On the other end of the spectrum is DPM, which is an exceptionally rare form of widespread MPMNs with few cases reported in the literature [6-9]. DPM has a strong female preponderance (female: male ratio of 9: 1) and is classically seen in middle-aged females [10]. Radiographic features of DPM include diffuse innumerable bilateral pulmonary nodules on chest CT, some of which may have central cavitation [3]. Transbronchial or surgical (VATS or open) lung biopsies can be used to confirm the diagnosis of DPM.

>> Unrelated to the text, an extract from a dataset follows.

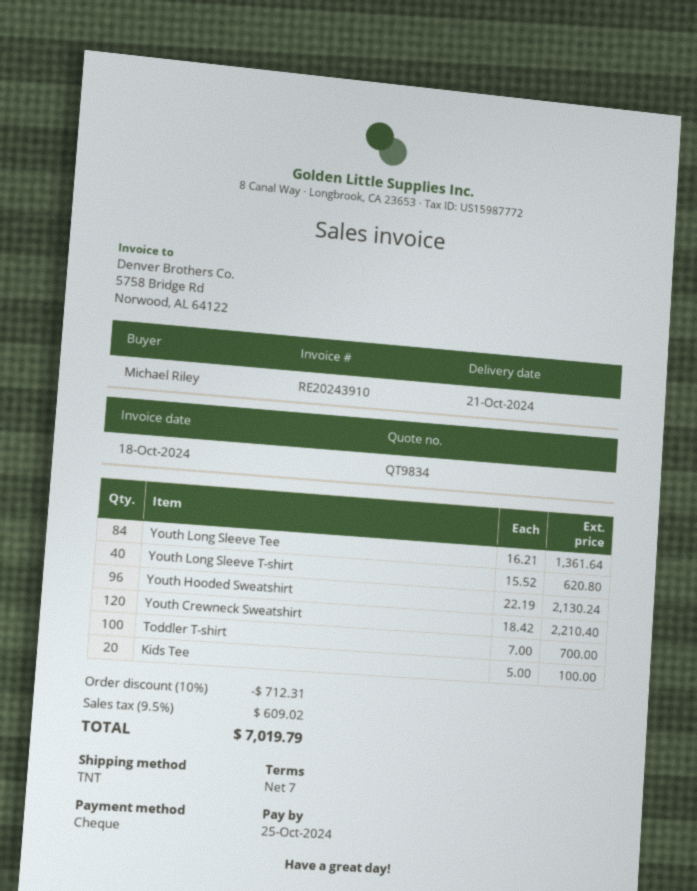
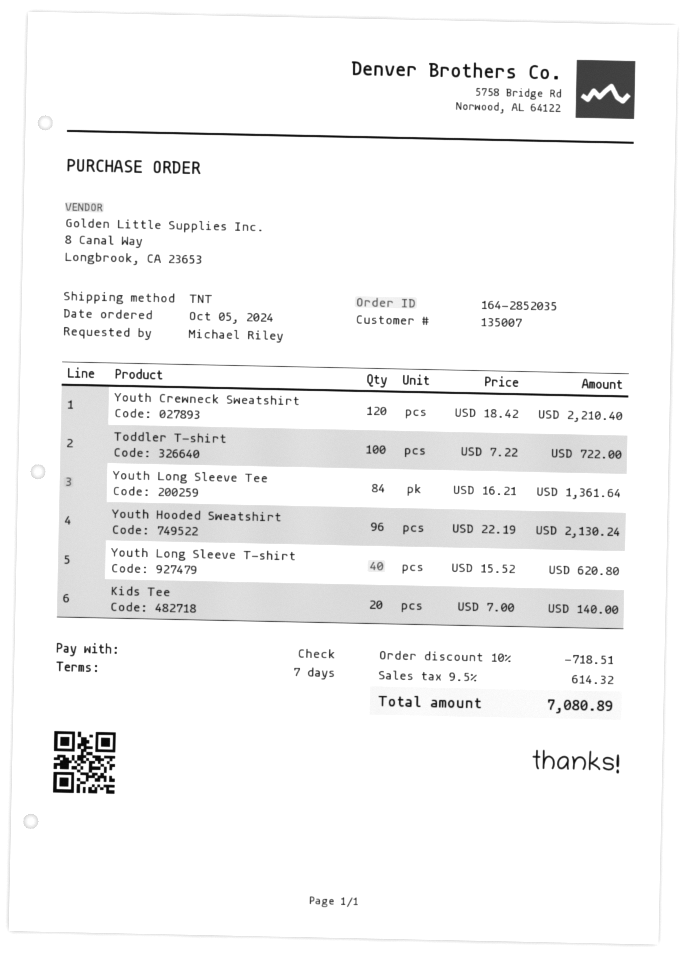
Toddler T-shirt: 100 x 7.00 = 700.00 -> 100 x 7.22 = 722.00
Kids Tee: 20 x 5.00 = 100.00 -> 20 x 7.00 = 140.00
discount: 10% = 712.31 -> 10% = 718.51
tax: 9.5% = 609.02 -> 9.5% = 614.32
total: 7019.79 -> 7080.89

This rare entity is considered to be of unclear clinical significance. However, it is worth mentioning that malignancy can be seen in a significant number of patients. This was highlighted by Gleason et al. in their review paper, where 44% of patients had a history of or active malignancy at the time of DPM diagnosis [3]. There is a scarcity of data on DPM, and further studies are needed to better understand this disease, its natural course, and clinical implications.

Conclusions

This case highlights that DPM should be considered in patients presenting with diffuse pulmonary nodules and that further research is needed to better understand this disease and its clinical significance.